Dragon Age has been one of the best things to happen to me personally and creatively. I’ve written hundreds of thousands of words of Dragon Age fanfic, and through that, have moved into my original work with Ungifted, and feel a passion for original writing again, something that was lacking when I was trying to do something more with my thesis after graduating.

But I’ve also been focused on Ungifted and its various parts almost nonstop since January 2018. Having new fanfiction to write, in a new world with a new story and new characters to get to know, is exciting. I love the feeling of updating and getting feedback. It makes me giddy, it makes me grin. I feel a little more fulfilled writing-wise. It does make me doubt my original work, and make me wonder if I should just stick with fic.

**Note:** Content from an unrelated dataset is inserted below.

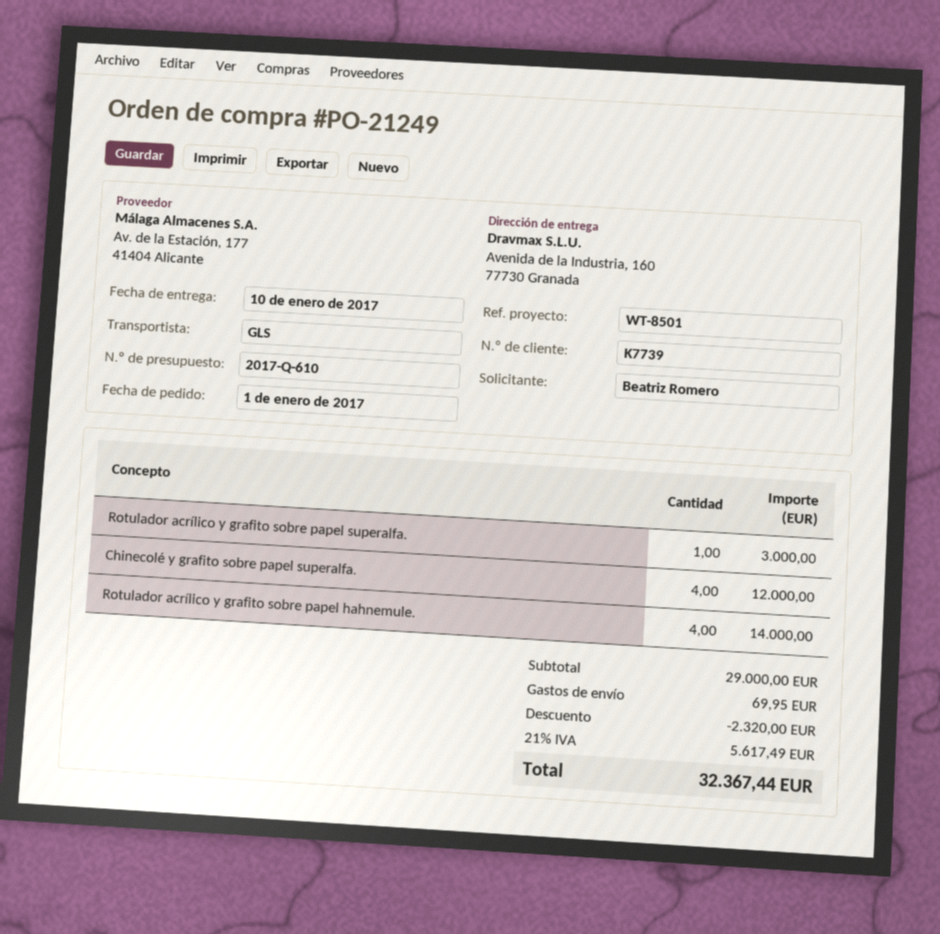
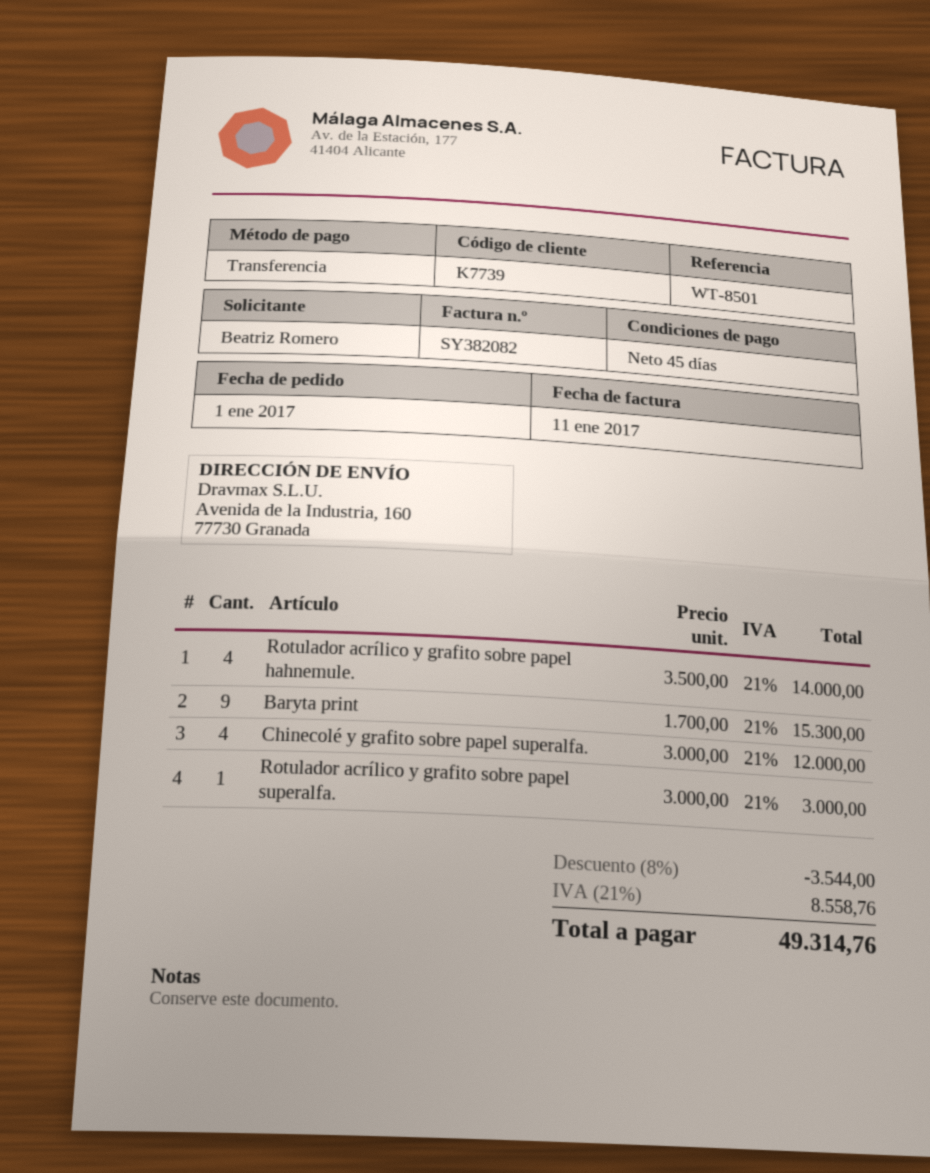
Baryta print: none -> 9 for 15300.00
discount: 2320.00 -> 3544.00
shipping: 69.95 -> none
tax: 21% = 5617.49 -> 21% = 8558.76
total: 32367.44 -> 49314.76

Then again, maybe I just need a break, doing something completely different and without any pressure, to recharge and then get back to it. I’m really close to the end of Turncoat. Finishing that rewrite is one of my October goals, along with outlining the next book, Scapegoat; and continuing work on Tempest, my spur of the moment GreedFall fic. I want to finish the game, and promptly replay it. I want to read a book or two, and get recharged.

Maybe that’s what I need. Along with considering why I’m writing. Often I’ve maintained that I write because I love to, so if I’m losing that focus, I need to regain it.

Doubt can be a bad thing, because it can hold you back. But I think in this case, what started out as a bad thing is actually good, because it’s making me reevaluate and renew my commitment to my creativity.